Web document revisions ::
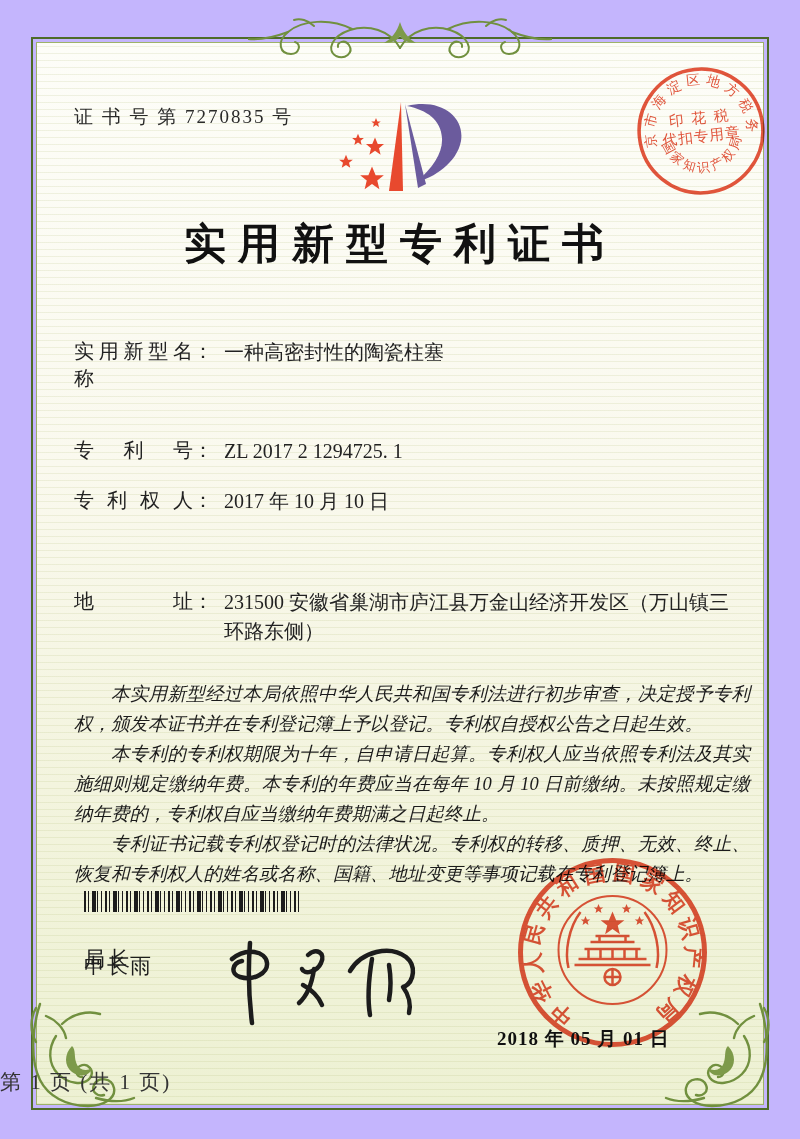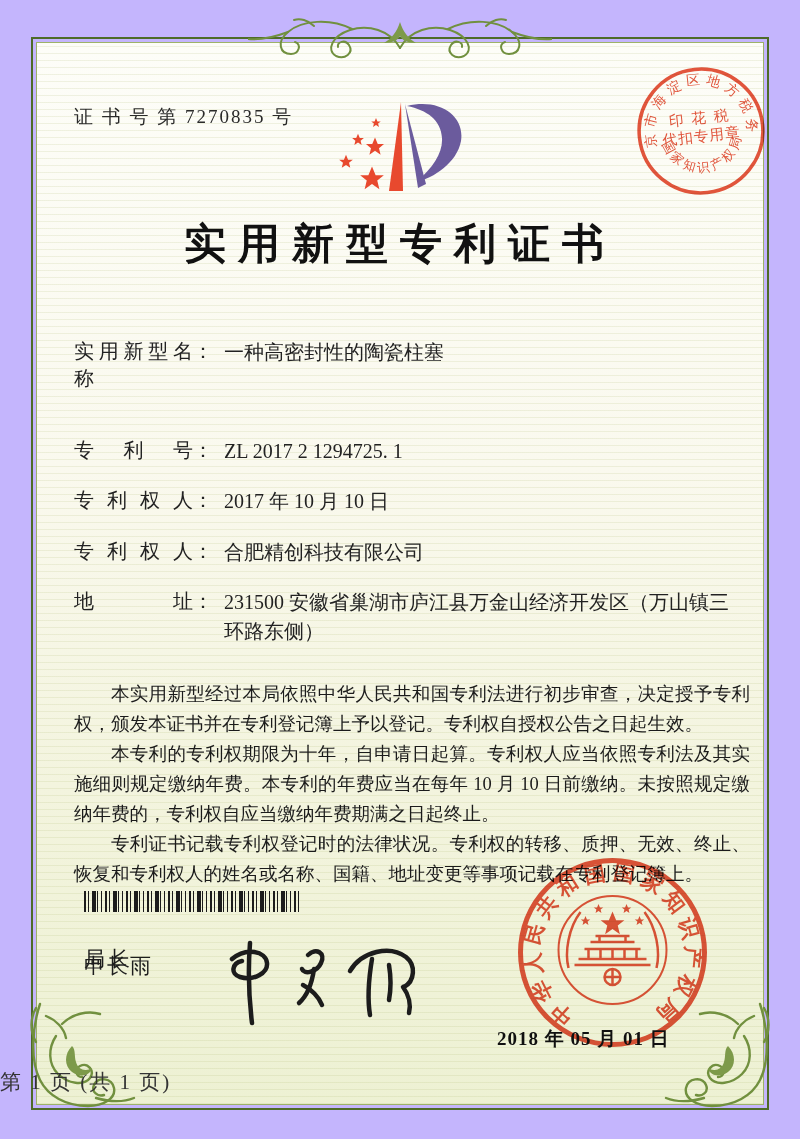--- a/index.html
+++ b/index.html
@@ -126,10 +126,6 @@
     <span class="flabel">专利权人</span><span class="fcolon">：</span>
     <span class="fvalue">2017 年 10 月 10 日</span>
   </div>
-  <div class="abs frow" style="top:538px">
-    <span class="flabel">专利权人</span><span class="fcolon">：</span>
-    <span class="fvalue">合肥精创科技有限公司</span>
-  </div>
   <div class="abs frow" style="top:588px">
     <span class="flabel">地址</span><span class="fcolon">：</span>
     <span class="fvalue">231500 安徽省巢湖市庐江县万金山经济开发区（万山镇三环路东侧）</span>

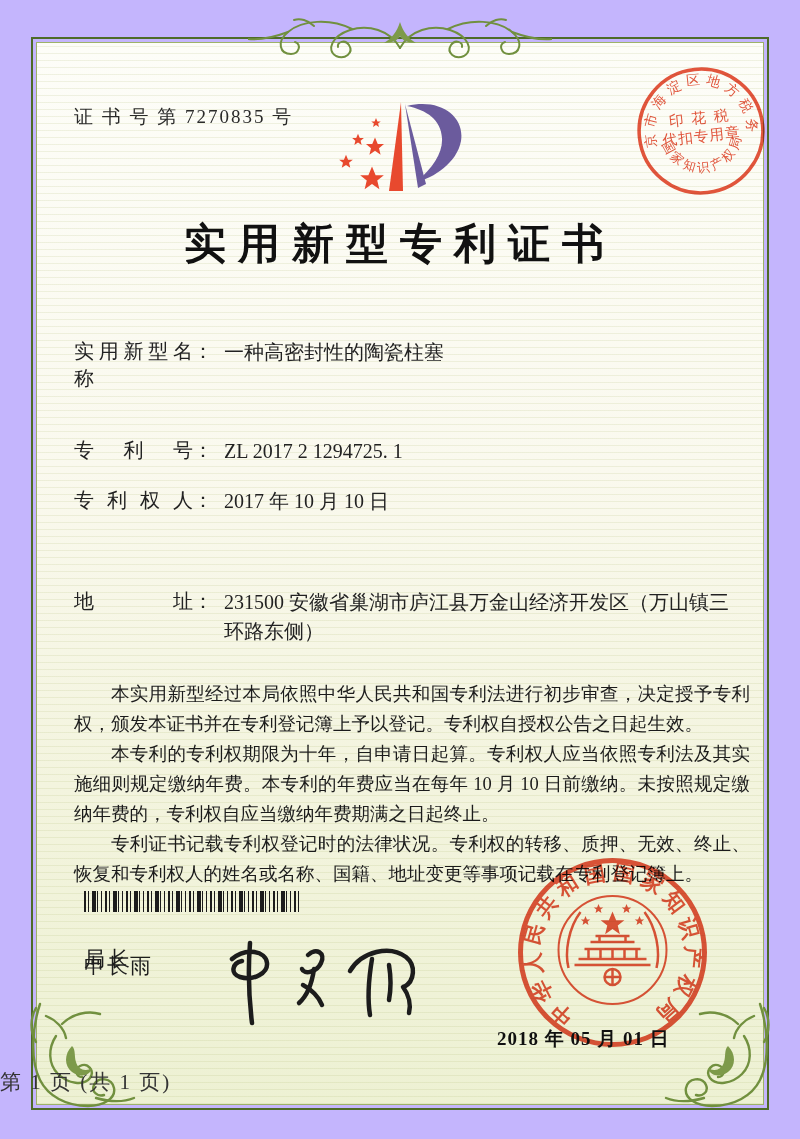--- a/index.html
+++ b/index.html
@@ -20,7 +20,7 @@
   .fcolon{display:inline-block;vertical-align:top;}
   .fvalue{display:inline-block;vertical-align:top;margin-left:6px;max-width:515px;line-height:1.45;}
   .grant-no{position:absolute;left:381px;top:0;white-space:nowrap;}
-  .paras{left:74px;top:680px;width:676px;font-size:18.5px;line-height:1.62;text-align:justify;color:#1b1b1b;}
+  .paras{left:74px;top:680px;width:676px;font-size:18.5px;line-height:1.62;text-align:justify;color:#1b1b1b;font-style:italic;}
   .paras p{margin:0;text-indent:2em;}
   .barcode{left:84px;top:891px;width:216px;height:21px;
     background:repeating-linear-gradient(90deg,#1c1c1c 0 2px,rgba(0,0,0,0) 2px 4px,#1c1c1c 4px 5px,rgba(0,0,0,0) 5px 8px,#1c1c1c 8px 12px,rgba(0,0,0,0) 12px 13px,#1c1c1c 13px 14px,rgba(0,0,0,0) 14px 17px,#1c1c1c 17px 18px,rgba(0,0,0,0) 18px 21px);}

Problem details :: Return each line from the records that includes the word "text".

Output of the exercise ::
-  .paras{left:74px;top:680px;width:676px;font-size:18.5px;line-height:1.62;text-align:justify;color:#1b1b1b;}
+  .paras{left:74px;top:680px;width:676px;font-size:18.5px;line-height:1.62;text-align:justify;color:#1b1b1b;font-style:italic;}
   .paras p{margin:0;text-indent:2em;}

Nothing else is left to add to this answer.